**Exercise requirements:** From the data below, tally each line that has "Mono" in it, then give that tally without comment.

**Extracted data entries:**
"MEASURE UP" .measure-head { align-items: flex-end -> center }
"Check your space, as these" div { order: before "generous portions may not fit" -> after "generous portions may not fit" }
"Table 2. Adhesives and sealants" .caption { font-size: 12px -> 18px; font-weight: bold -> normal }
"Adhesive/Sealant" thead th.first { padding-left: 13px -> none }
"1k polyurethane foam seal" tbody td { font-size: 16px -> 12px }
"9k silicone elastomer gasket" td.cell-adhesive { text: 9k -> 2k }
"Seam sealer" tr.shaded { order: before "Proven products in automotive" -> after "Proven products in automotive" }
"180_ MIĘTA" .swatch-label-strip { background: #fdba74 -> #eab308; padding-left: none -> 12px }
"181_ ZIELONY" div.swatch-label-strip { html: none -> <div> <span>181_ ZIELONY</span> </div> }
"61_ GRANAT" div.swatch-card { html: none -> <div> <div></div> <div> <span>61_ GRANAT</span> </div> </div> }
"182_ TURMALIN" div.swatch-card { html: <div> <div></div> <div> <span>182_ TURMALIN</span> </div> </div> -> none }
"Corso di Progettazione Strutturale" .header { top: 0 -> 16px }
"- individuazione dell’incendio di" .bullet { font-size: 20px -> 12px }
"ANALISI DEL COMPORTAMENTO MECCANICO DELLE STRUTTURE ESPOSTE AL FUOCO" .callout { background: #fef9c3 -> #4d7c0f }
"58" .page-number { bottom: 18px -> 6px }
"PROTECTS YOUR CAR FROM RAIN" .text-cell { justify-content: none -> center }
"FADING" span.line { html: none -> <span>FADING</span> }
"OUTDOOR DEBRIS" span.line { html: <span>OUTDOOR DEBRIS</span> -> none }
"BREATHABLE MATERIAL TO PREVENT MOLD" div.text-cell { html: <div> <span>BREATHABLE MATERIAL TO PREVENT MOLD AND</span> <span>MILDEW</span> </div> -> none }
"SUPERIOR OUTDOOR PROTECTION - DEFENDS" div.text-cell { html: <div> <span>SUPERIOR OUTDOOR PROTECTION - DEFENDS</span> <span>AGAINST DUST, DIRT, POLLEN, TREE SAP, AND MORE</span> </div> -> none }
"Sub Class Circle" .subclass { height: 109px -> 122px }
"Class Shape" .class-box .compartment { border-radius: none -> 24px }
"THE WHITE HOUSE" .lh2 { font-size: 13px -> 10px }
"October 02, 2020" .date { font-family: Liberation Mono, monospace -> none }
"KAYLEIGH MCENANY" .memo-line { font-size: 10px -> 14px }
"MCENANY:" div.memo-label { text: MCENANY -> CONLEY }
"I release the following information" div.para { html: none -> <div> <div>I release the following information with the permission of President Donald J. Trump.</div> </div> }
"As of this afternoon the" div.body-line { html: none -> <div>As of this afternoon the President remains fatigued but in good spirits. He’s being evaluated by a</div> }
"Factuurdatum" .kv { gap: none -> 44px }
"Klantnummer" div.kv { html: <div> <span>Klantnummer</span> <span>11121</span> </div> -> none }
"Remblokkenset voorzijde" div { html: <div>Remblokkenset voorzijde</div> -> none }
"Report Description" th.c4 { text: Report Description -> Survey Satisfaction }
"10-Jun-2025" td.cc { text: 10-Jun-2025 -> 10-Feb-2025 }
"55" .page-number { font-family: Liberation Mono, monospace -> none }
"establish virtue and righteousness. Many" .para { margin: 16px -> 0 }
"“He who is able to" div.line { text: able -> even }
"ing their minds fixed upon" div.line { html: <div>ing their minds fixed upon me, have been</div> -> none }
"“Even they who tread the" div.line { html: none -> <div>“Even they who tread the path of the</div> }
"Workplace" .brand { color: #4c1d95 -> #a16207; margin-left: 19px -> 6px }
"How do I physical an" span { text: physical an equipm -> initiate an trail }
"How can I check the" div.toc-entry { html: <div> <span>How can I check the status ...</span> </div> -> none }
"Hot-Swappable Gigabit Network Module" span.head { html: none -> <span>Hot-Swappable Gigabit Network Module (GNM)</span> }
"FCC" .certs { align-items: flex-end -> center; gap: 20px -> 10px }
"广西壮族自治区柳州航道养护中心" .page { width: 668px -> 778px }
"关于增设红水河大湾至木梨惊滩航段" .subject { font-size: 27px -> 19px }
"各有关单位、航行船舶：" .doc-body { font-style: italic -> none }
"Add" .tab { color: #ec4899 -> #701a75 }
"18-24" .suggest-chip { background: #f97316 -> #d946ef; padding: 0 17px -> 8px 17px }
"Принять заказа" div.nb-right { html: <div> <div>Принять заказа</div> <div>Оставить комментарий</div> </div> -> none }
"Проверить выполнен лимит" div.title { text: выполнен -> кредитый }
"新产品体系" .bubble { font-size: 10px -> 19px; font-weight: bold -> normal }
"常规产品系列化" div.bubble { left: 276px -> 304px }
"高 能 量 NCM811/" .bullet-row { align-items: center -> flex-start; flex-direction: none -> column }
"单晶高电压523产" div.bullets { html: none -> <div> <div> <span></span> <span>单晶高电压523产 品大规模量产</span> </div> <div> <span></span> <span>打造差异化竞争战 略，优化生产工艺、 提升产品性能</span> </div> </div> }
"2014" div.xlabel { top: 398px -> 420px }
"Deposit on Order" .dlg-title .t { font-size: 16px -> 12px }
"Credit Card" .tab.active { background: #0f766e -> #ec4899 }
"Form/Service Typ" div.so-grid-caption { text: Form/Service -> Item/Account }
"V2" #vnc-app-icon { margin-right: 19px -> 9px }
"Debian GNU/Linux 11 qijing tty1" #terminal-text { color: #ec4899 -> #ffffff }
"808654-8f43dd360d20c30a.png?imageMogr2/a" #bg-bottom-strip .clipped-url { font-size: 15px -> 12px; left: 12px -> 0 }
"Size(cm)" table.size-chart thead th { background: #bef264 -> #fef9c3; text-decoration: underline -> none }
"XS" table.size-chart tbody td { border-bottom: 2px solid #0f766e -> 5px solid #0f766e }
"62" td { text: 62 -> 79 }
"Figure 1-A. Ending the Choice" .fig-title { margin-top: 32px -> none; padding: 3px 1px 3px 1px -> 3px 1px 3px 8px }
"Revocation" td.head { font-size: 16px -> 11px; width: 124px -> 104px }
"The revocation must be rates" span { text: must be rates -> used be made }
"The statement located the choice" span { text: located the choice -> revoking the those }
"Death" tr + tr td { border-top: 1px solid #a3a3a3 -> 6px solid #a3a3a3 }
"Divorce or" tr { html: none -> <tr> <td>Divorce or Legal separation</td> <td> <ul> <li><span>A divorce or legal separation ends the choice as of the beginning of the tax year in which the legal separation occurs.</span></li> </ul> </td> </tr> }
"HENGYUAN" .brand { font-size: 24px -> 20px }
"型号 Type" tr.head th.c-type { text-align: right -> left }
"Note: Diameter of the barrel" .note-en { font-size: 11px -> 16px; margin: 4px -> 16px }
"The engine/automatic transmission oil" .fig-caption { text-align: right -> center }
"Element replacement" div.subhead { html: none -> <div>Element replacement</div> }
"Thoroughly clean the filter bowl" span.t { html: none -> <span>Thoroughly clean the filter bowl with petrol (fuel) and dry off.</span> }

**The completed task:** 2